• Assignment: Transcribe the entries below with complete accuracy, excluding the pictures.

--------------------------------------------------

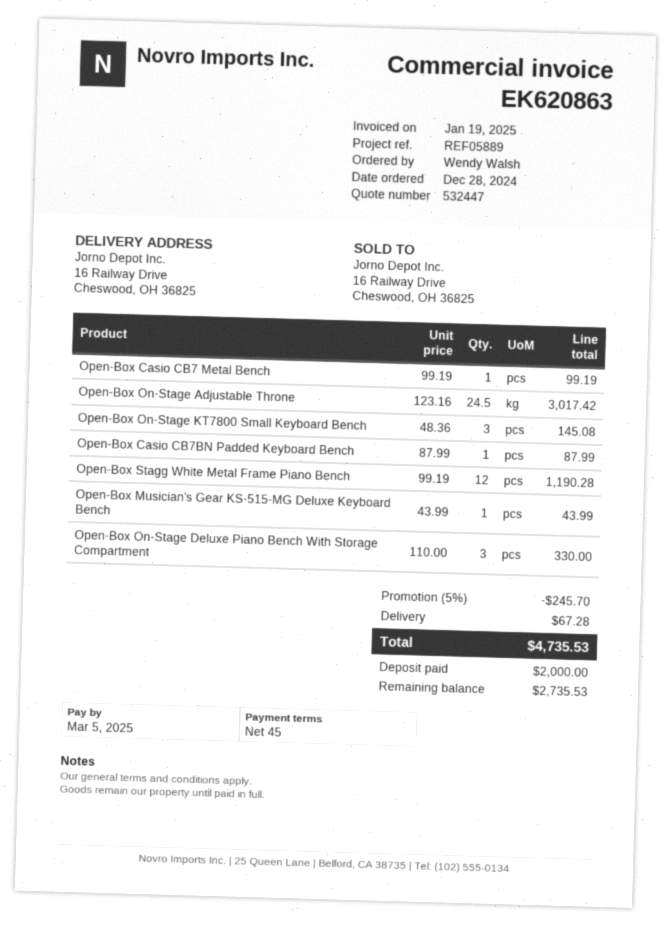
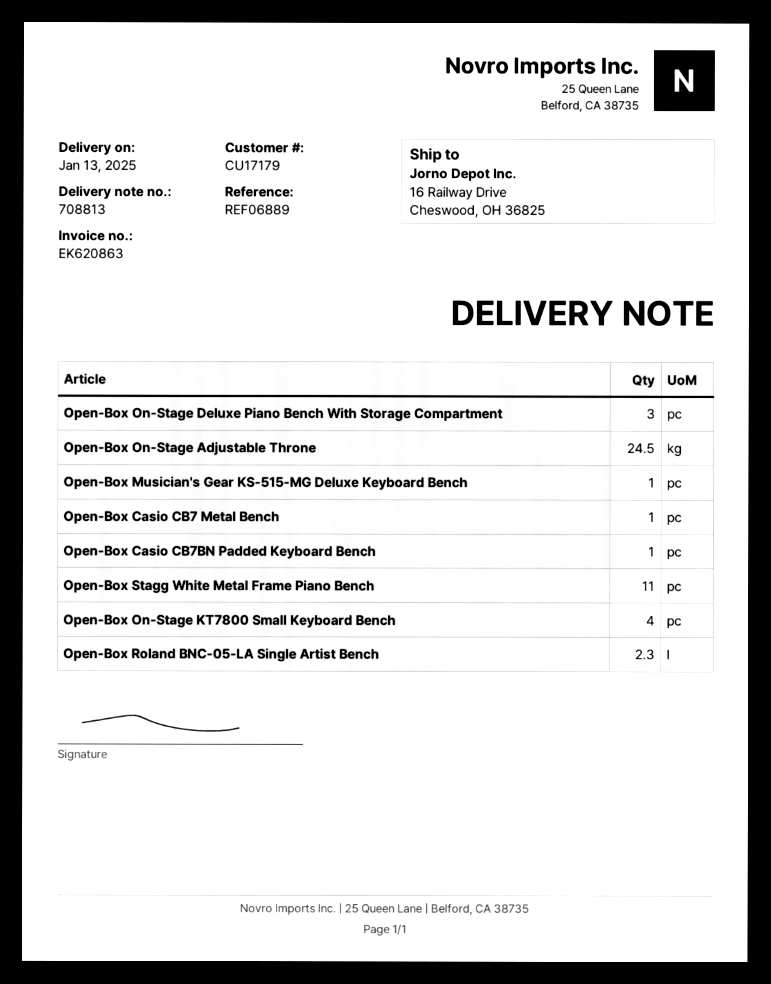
reference: REF05889 -> REF06889
Open-Box On-Stage KT7800 Small Keyboard Bench: 3 -> 4
Open-Box Stagg White Metal Frame Piano Bench: 12 -> 11
Open-Box Roland BNC-05-LA Single Artist Bench: none -> 2.3

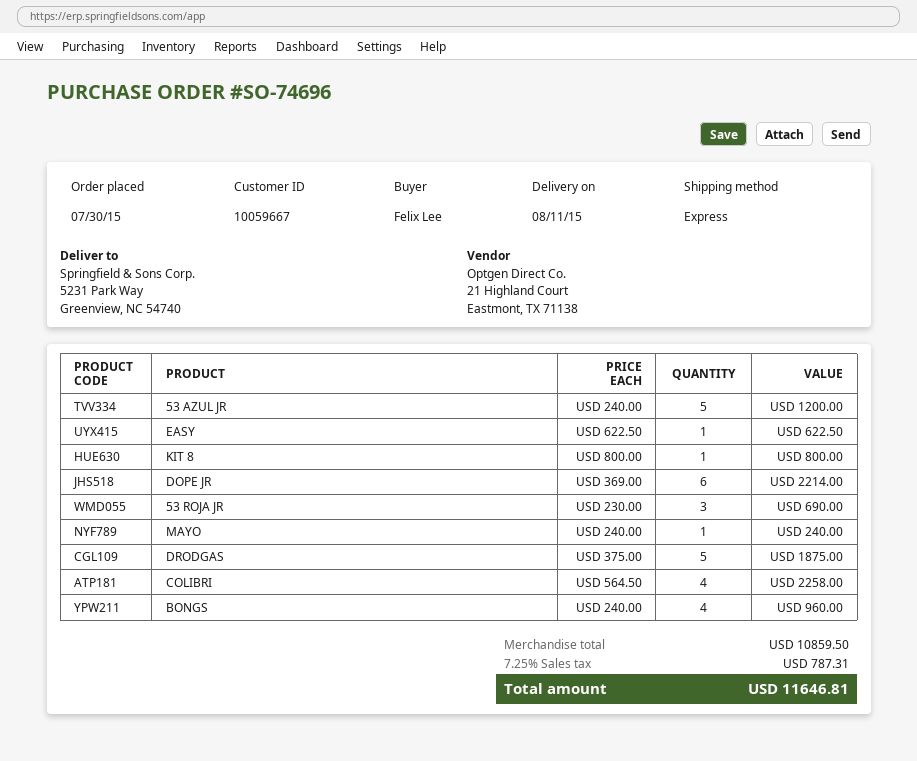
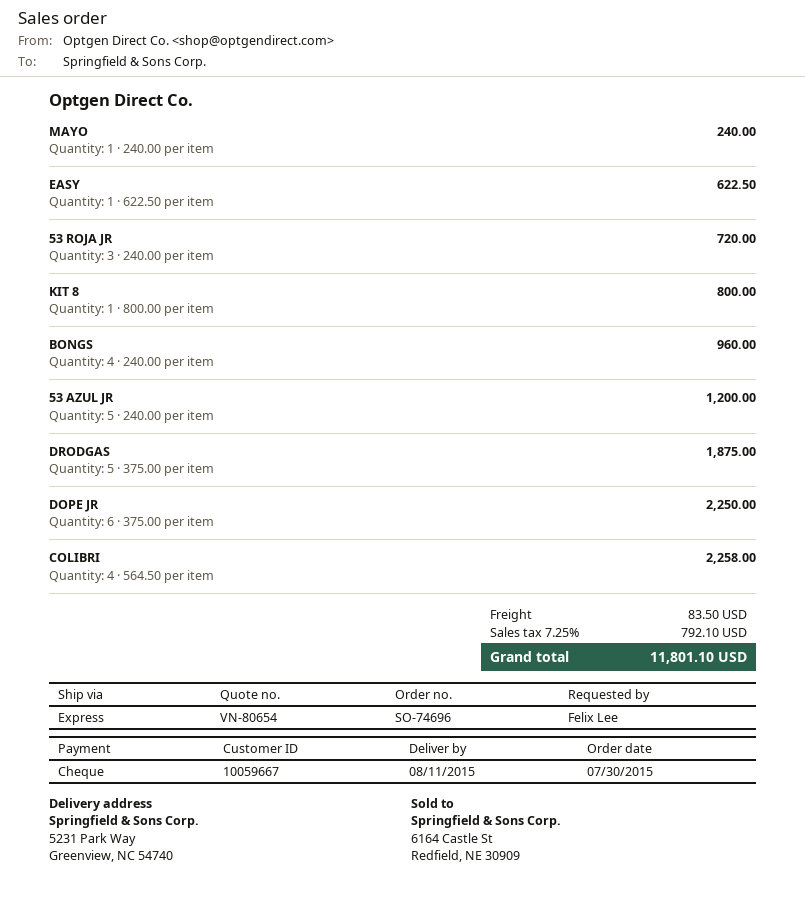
DOPE JR: 6 x 369.00 = 2214.00 -> 6 x 375.00 = 2250.00
53 ROJA JR: 3 x 230.00 = 690.00 -> 3 x 240.00 = 720.00
shipping: none -> 83.50
tax: 7.25% = 787.31 -> 7.25% = 792.10
total: 11646.81 -> 11801.10

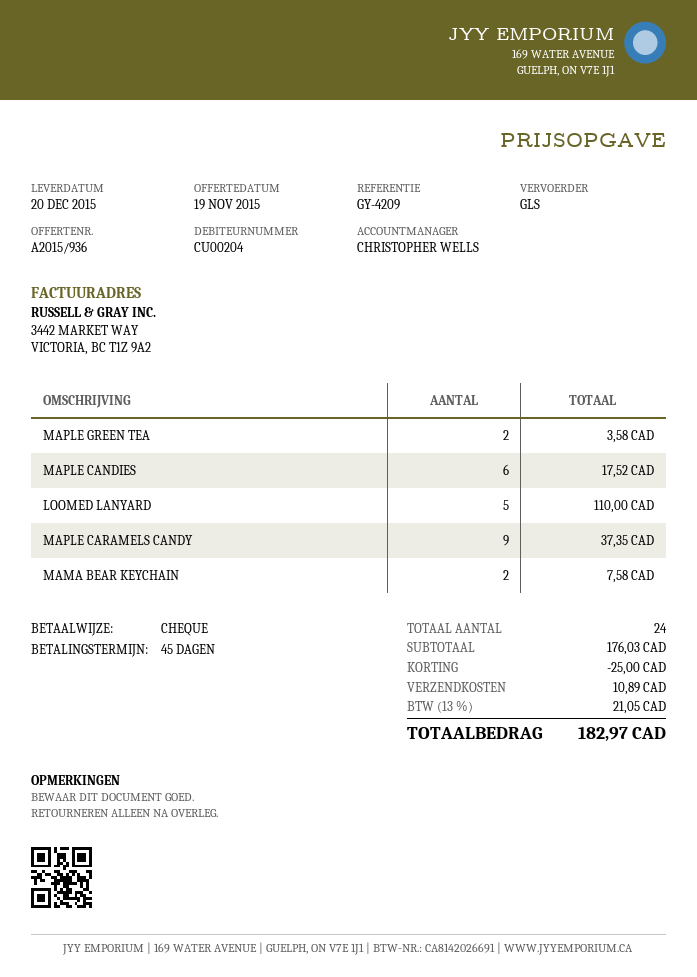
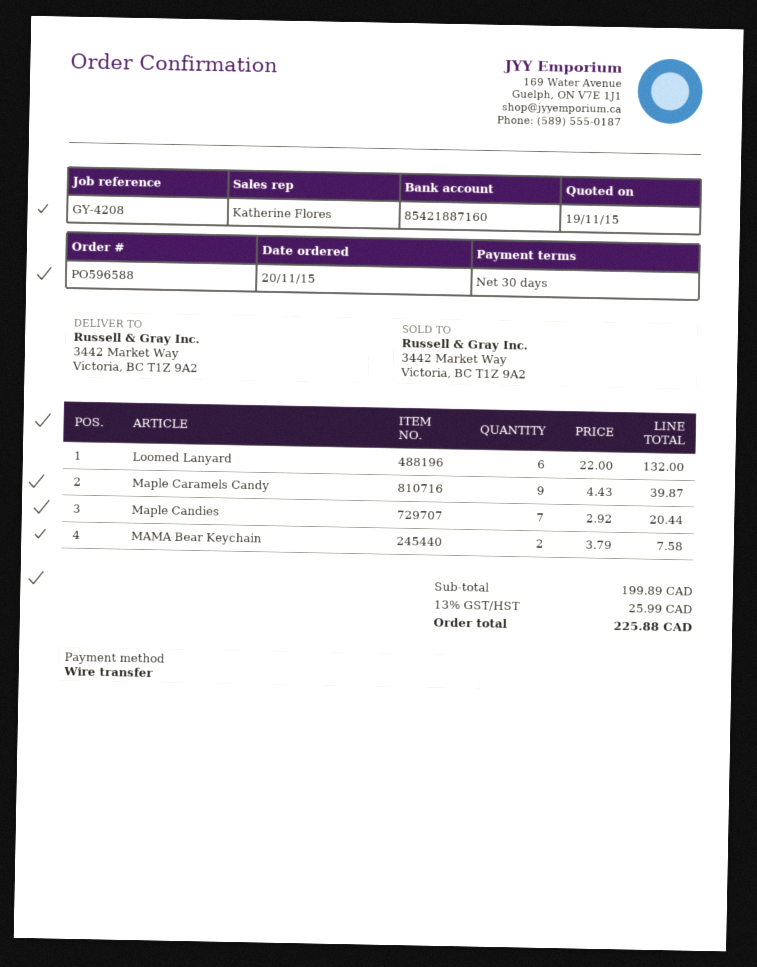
payment terms: 45 days -> 30 days
reference: GY-4209 -> GY-4208
sales rep: CHRISTOPHER WELLS -> Katherine Flores
payment method: cheque -> bank transfer
MAPLE GREEN TEA: 2 for 3.58 -> none
MAPLE CANDIES: 6 for 17.52 -> 7 for 20.44
LOOMED LANYARD: 5 for 110.00 -> 6 for 132.00
MAPLE CARAMELS CANDY: 9 for 37.35 -> 9 for 39.87
subtotal: 176.03 -> 199.89
discount: 25.00 -> none
shipping: 10.89 -> none
tax: 13% = 21.05 -> 13% = 25.99
total: 182.97 -> 225.88

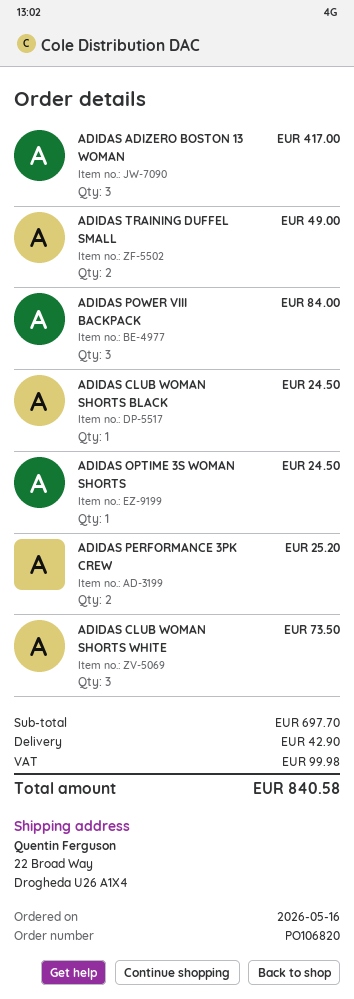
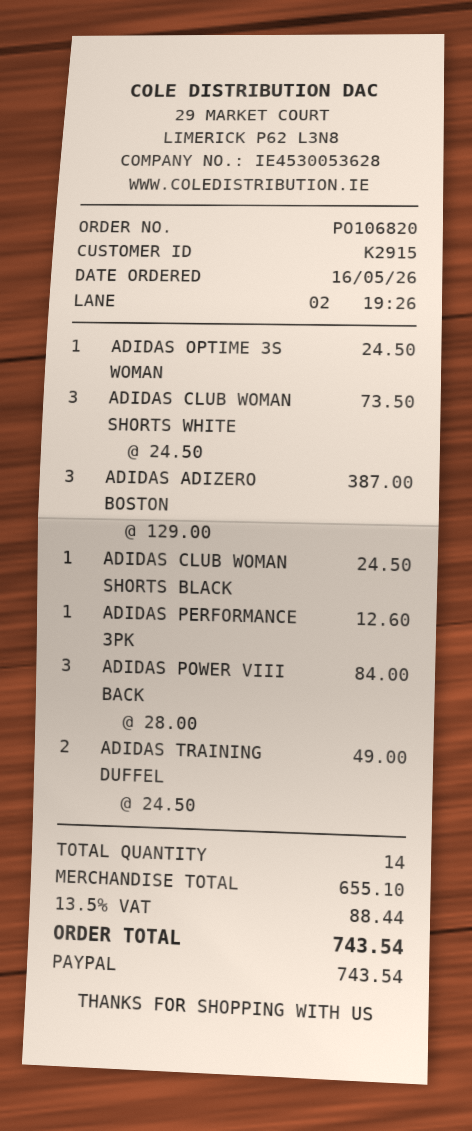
ADIDAS ADIZERO BOSTON 13 WOMAN: 3 for 417.00 -> 3 for 387.00
ADIDAS PERFORMANCE 3PK CREW: 2 for 25.20 -> 1 for 12.60
subtotal: 697.70 -> 655.10
shipping: 42.90 -> none
tax: 99.98 -> 88.44
total: 840.58 -> 743.54

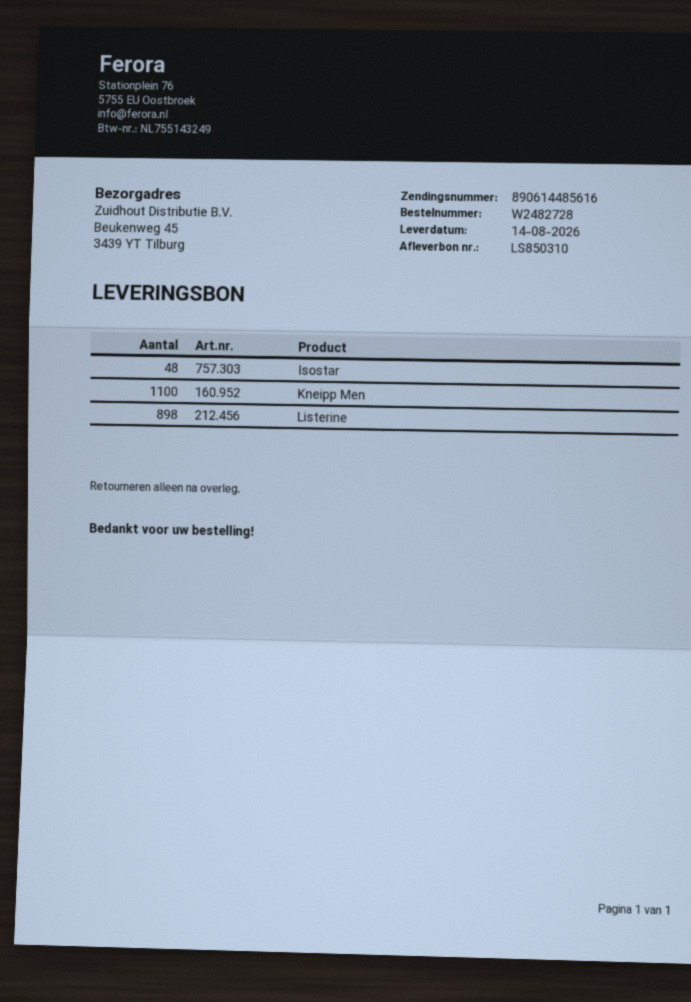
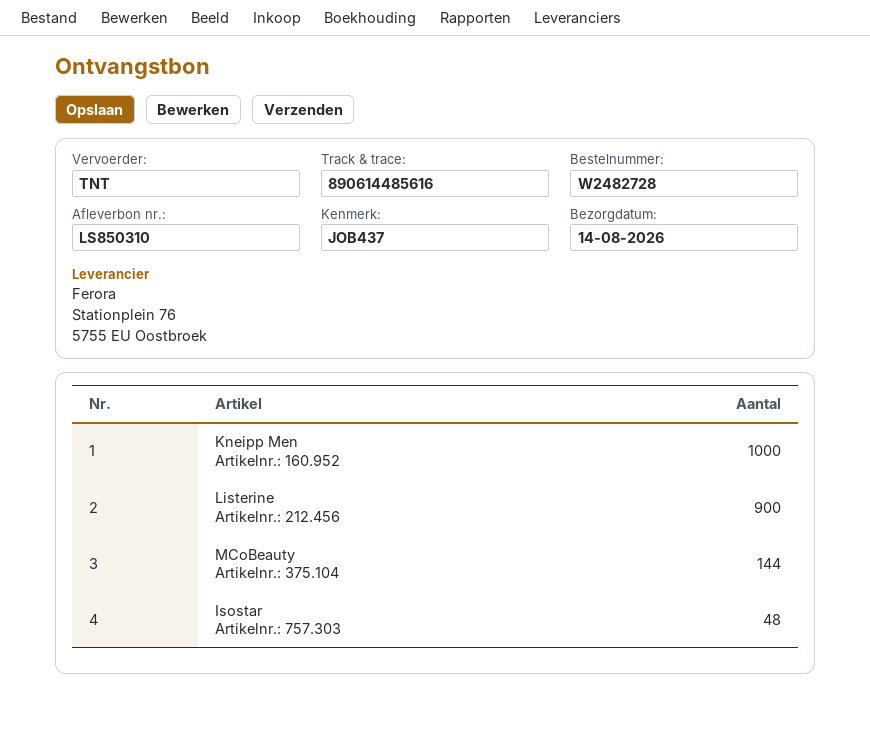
Kneipp Men: 1100 -> 1000
Listerine: 898 -> 900
MCoBeauty: none -> 144

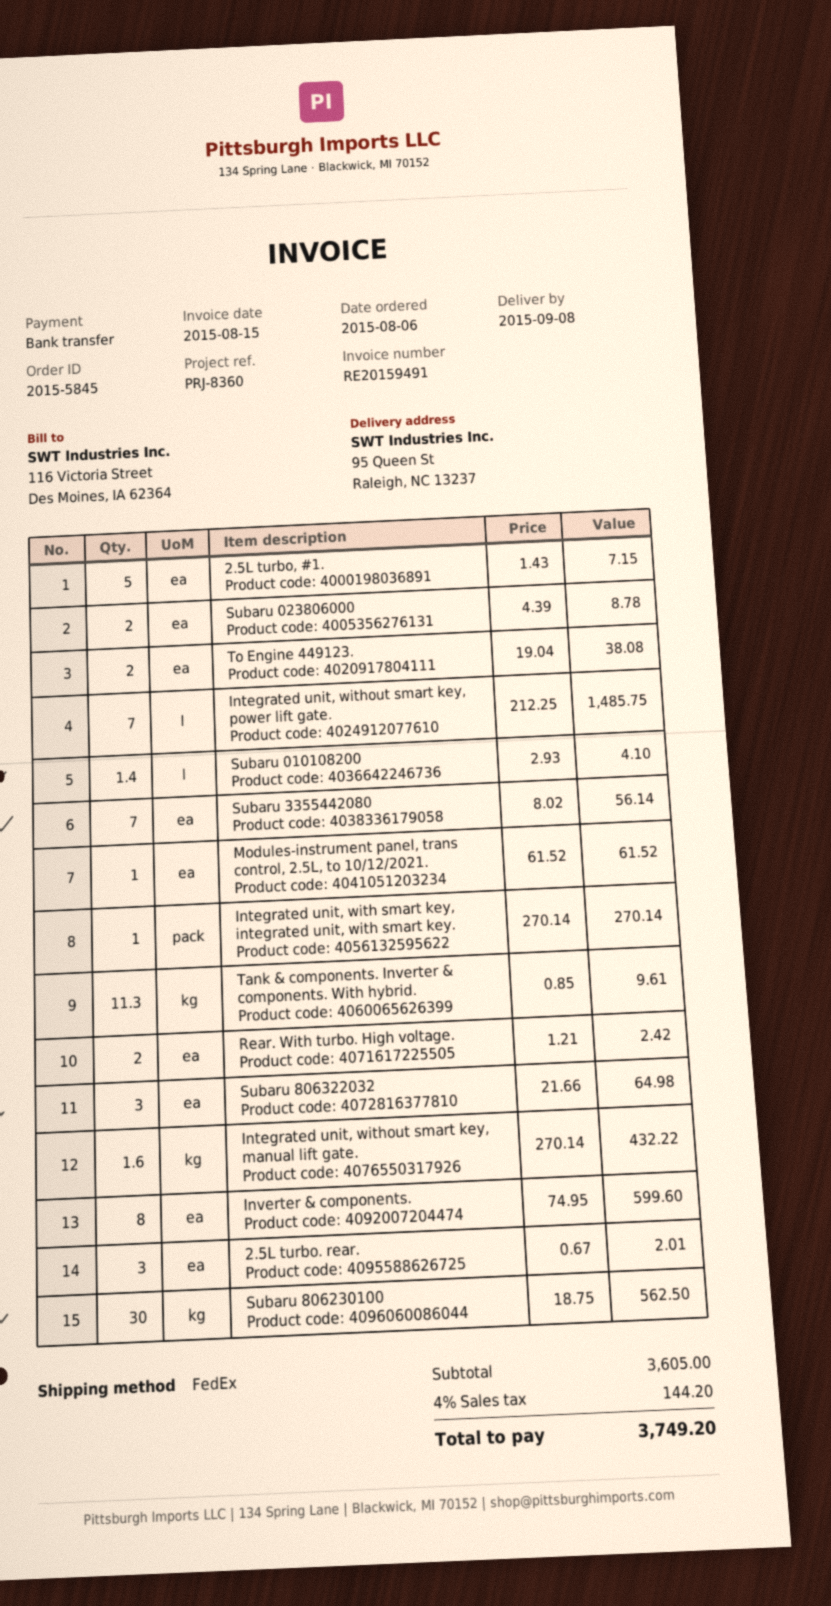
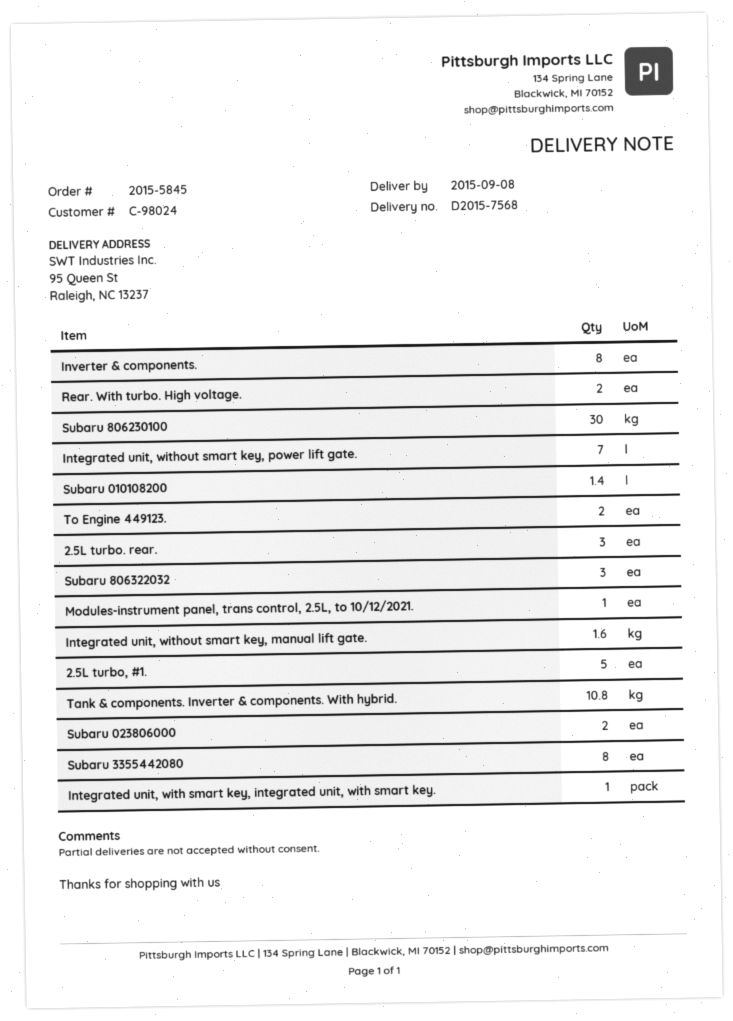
Subaru 3355442080: 7 -> 8
Tank & components. Inverter & components. With hybrid.: 11.3 -> 10.8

--------------------------------------------------

• Response for this exercise:
reference: REF05889 -> REF06889
Open-Box On-Stage KT7800 Small Keyboard Bench: 3 -> 4
Open-Box Stagg White Metal Frame Piano Bench: 12 -> 11
Open-Box Roland BNC-05-LA Single Artist Bench: none -> 2.3

DOPE JR: 6 x 369.00 = 2214.00 -> 6 x 375.00 = 2250.00
53 ROJA JR: 3 x 230.00 = 690.00 -> 3 x 240.00 = 720.00
shipping: none -> 83.50
tax: 7.25% = 787.31 -> 7.25% = 792.10
total: 11646.81 -> 11801.10

payment terms: 45 days -> 30 days
reference: GY-4209 -> GY-4208
sales rep: CHRISTOPHER WELLS -> Katherine Flores
payment method: cheque -> bank transfer
MAPLE GREEN TEA: 2 for 3.58 -> none
MAPLE CANDIES: 6 for 17.52 -> 7 for 20.44
LOOMED LANYARD: 5 for 110.00 -> 6 for 132.00
MAPLE CARAMELS CANDY: 9 for 37.35 -> 9 for 39.87
subtotal: 176.03 -> 199.89
discount: 25.00 -> none
shipping: 10.89 -> none
tax: 13% = 21.05 -> 13% = 25.99
total: 182.97 -> 225.88

ADIDAS ADIZERO BOSTON 13 WOMAN: 3 for 417.00 -> 3 for 387.00
ADIDAS PERFORMANCE 3PK CREW: 2 for 25.20 -> 1 for 12.60
subtotal: 697.70 -> 655.10
shipping: 42.90 -> none
tax: 99.98 -> 88.44
total: 840.58 -> 743.54

Kneipp Men: 1100 -> 1000
Listerine: 898 -> 900
MCoBeauty: none -> 144

Subaru 3355442080: 7 -> 8
Tank & components. Inverter & components. With hybrid.: 11.3 -> 10.8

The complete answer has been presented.